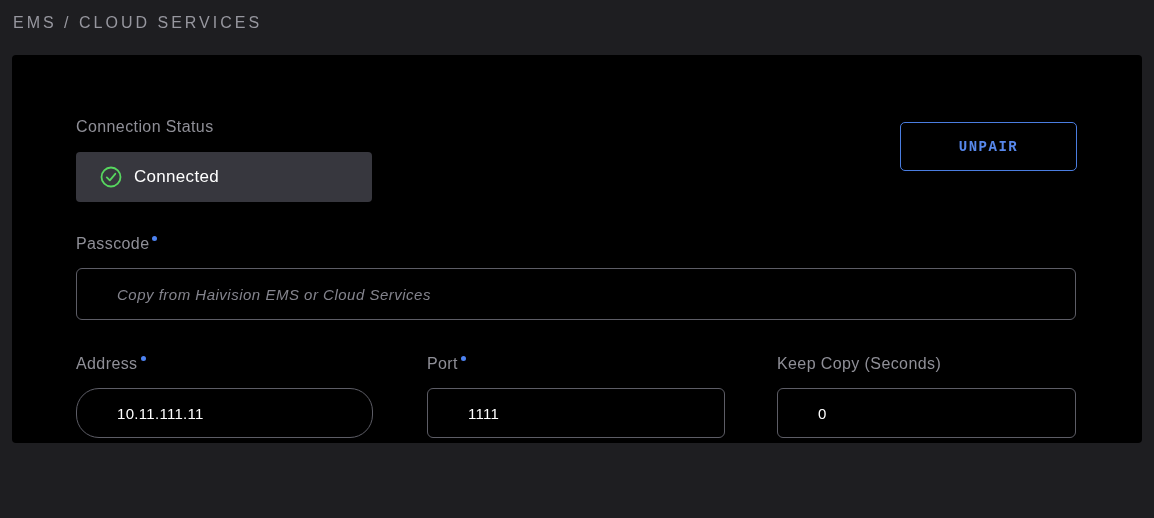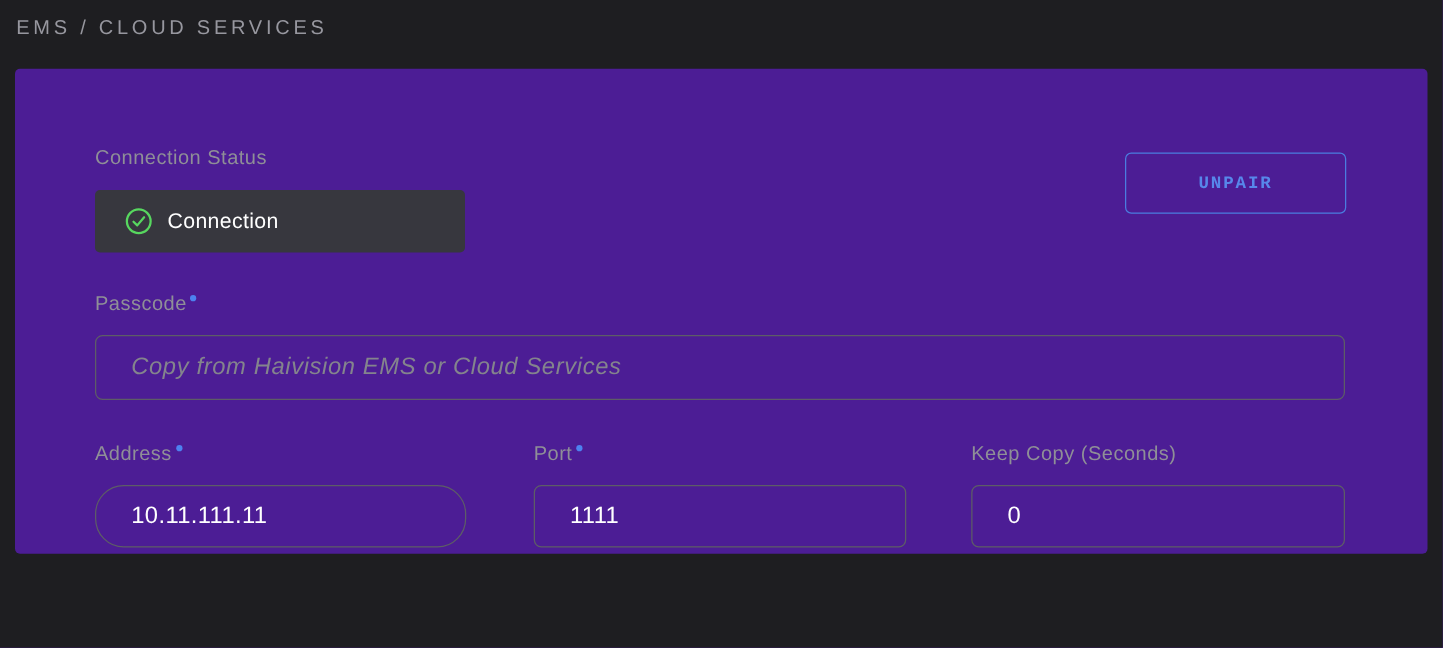--- a/index.html
+++ b/index.html
@@ -16,21 +16,21 @@
     font-size: 16px;
     font-weight: 500;
     letter-spacing: 3px;
     color: #97979f;
     white-space: nowrap;
   }
   .card {
     position: absolute;
     left: 12px; top: 55px;
     width: 1130px; height: 388px;
-    background: #4c1d95;
+    background: #000000;
     border-radius: 4px;
   }
   .field-label {
     position: absolute;
     font-size: 16px;
     color: #8f8f97;
     letter-spacing: 0.4px;
     white-space: nowrap;
   }
   .req-dot {
@@ -75,24 +75,24 @@
     cursor: pointer;
   }
   .text-input {
     position: absolute;
     height: 52px;
     background: transparent;
     border: 1px solid #5d5d66;
     border-radius: 6px;
     color: #ffffff;
     font-family: "Liberation Sans", sans-serif;
-    font-size: 19px;
+    font-size: 15px;
     font-weight: 500;
     letter-spacing: 0.3px;
-    padding: 0 28px;
+    padding: 0 40px;
     outline: none;
   }
   .text-input::placeholder {
     color: #84848d;
     font-style: italic;
     font-weight: 400;
     letter-spacing: 0.5px;
   }
   #passcode-input { left: 64px; top: 213px; width: 1000px; }
   #address-input  { left: 64px;  top: 333px; width: 297px; height: 50px; border-radius: 23px; }
@@ -108,21 +108,21 @@
 
   <div class="field-label" style="left:64px; top:63px;">Connection Status</div>
 
   <div class="status-box">
     <span class="status-icon">
       <svg width="22" height="22" viewBox="0 0 22 22">
         <circle cx="11" cy="11" r="9.5" fill="none" stroke="#57d75f" stroke-width="1.8"></circle>
         <path d="M6.8 11.4 L9.8 14.3 L15.3 7.8" fill="none" stroke="#57d75f" stroke-width="1.8" stroke-linecap="round" stroke-linejoin="round"></path>
       </svg>
     </span>
-    <span class="status-text">Connection</span>
+    <span class="status-text">Connected</span>
   </div>
 
   <button class="unpair-btn">UNPAIR</button>
 
   <div class="field-label" style="left:64px; top:180px;">
     <span>Passcode</span><span class="req-dot"></span>
   </div>
   <input id="passcode-input" class="text-input" type="text" placeholder="Copy from Haivision EMS or Cloud Services" style="">
 
   <div class="field-label" style="left:64px; top:300px;">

......

## HOW TO COMPLETE THIS TASK:
The finished copy should match the data above word for word and contain no pictures.

## OUTPUT OF THE EXERCISE:
--- a/index.html
+++ b/index.html
@@ -16,21 +16,21 @@
     font-size: 16px;
     font-weight: 500;
     letter-spacing: 3px;
     color: #97979f;
     white-space: nowrap;
   }
   .card {
     position: absolute;
     left: 12px; top: 55px;
     width: 1130px; height: 388px;
-    background: #4c1d95;
+    background: #000000;
     border-radius: 4px;
   }
   .field-label {
     position: absolute;
     font-size: 16px;
     color: #8f8f97;
     letter-spacing: 0.4px;
     white-space: nowrap;
   }
   .req-dot {
@@ -75,24 +75,24 @@
     cursor: pointer;
   }
   .text-input {
     position: absolute;
     height: 52px;
     background: transparent;
     border: 1px solid #5d5d66;
     border-radius: 6px;
     color: #ffffff;
     font-family: "Liberation Sans", sans-serif;
-    font-size: 19px;
+    font-size: 15px;
     font-weight: 500;
     letter-spacing: 0.3px;
-    padding: 0 28px;
+    padding: 0 40px;
     outline: none;
   }
   .text-input::placeholder {
     color: #84848d;
     font-style: italic;
     font-weight: 400;
     letter-spacing: 0.5px;
   }
   #passcode-input { left: 64px; top: 213px; width: 1000px; }
   #address-input  { left: 64px;  top: 333px; width: 297px; height: 50px; border-radius: 23px; }
@@ -108,21 +108,21 @@
 
   <div class="field-label" style="left:64px; top:63px;">Connection Status</div>
 
   <div class="status-box">
     <span class="status-icon">
       <svg width="22" height="22" viewBox="0 0 22 22">
         <circle cx="11" cy="11" r="9.5" fill="none" stroke="#57d75f" stroke-width="1.8"></circle>
         <path d="M6.8 11.4 L9.8 14.3 L15.3 7.8" fill="none" stroke="#57d75f" stroke-width="1.8" stroke-linecap="round" stroke-linejoin="round"></path>
       </svg>
     </span>
-    <span class="status-text">Connection</span>
+    <span class="status-text">Connected</span>
   </div>
 
   <button class="unpair-btn">UNPAIR</button>
 
   <div class="field-label" style="left:64px; top:180px;">
     <span>Passcode</span><span class="req-dot"></span>
   </div>
   <input id="passcode-input" class="text-input" type="text" placeholder="Copy from Haivision EMS or Cloud Services" style="">
 
   <div class="field-label" style="left:64px; top:300px;">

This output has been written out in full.